Dataset records
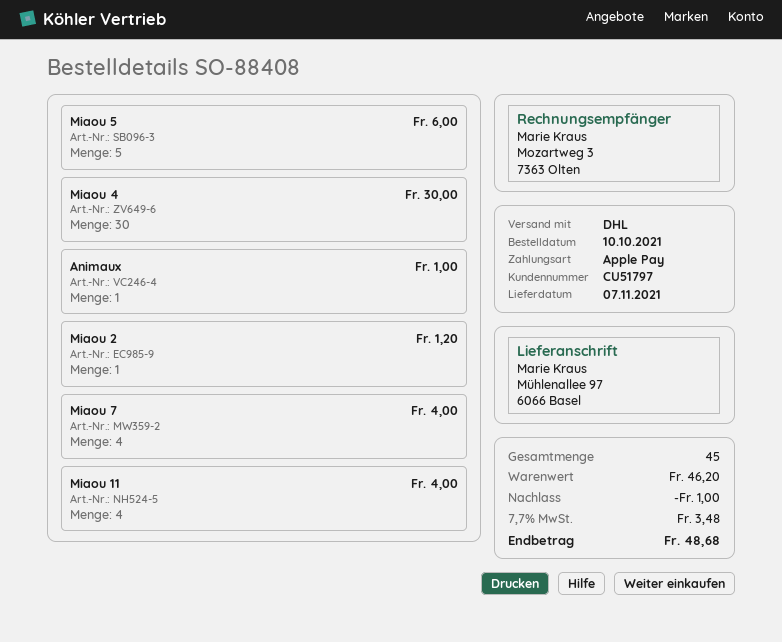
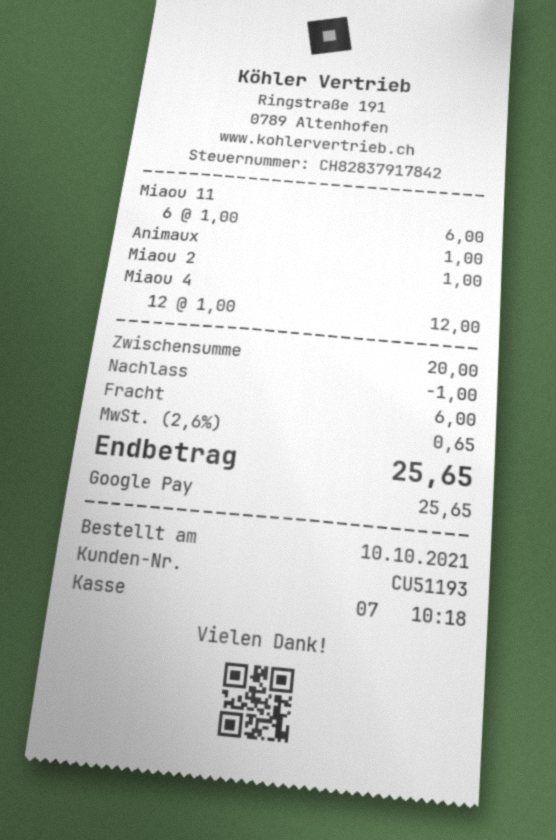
customer number: CU51797 -> CU51193
payment method: Apple Pay -> Google Pay
Miaou 5: 5 for 6.00 -> none
Miaou 4: 30 for 30.00 -> 12 for 12.00
Miaou 2: 1 for 1.20 -> 1 for 1.00
Miaou 7: 4 for 4.00 -> none
Miaou 11: 4 for 4.00 -> 6 for 6.00
subtotal: 46.20 -> 20.00
shipping: none -> 6.00
tax: 7.7% = 3.48 -> 2.6% = 0.65
total: 48.68 -> 25.65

#### [EXERCISE BRIEF]
Your copy should be the entries retyped exactly, with no images in it.

#### [RESULT OF THIS TASK]
customer number: CU51797 -> CU51193
payment method: Apple Pay -> Google Pay
Miaou 5: 5 for 6.00 -> none
Miaou 4: 30 for 30.00 -> 12 for 12.00
Miaou 2: 1 for 1.20 -> 1 for 1.00
Miaou 7: 4 for 4.00 -> none
Miaou 11: 4 for 4.00 -> 6 for 6.00
subtotal: 46.20 -> 20.00
shipping: none -> 6.00
tax: 7.7% = 3.48 -> 2.6% = 0.65
total: 48.68 -> 25.65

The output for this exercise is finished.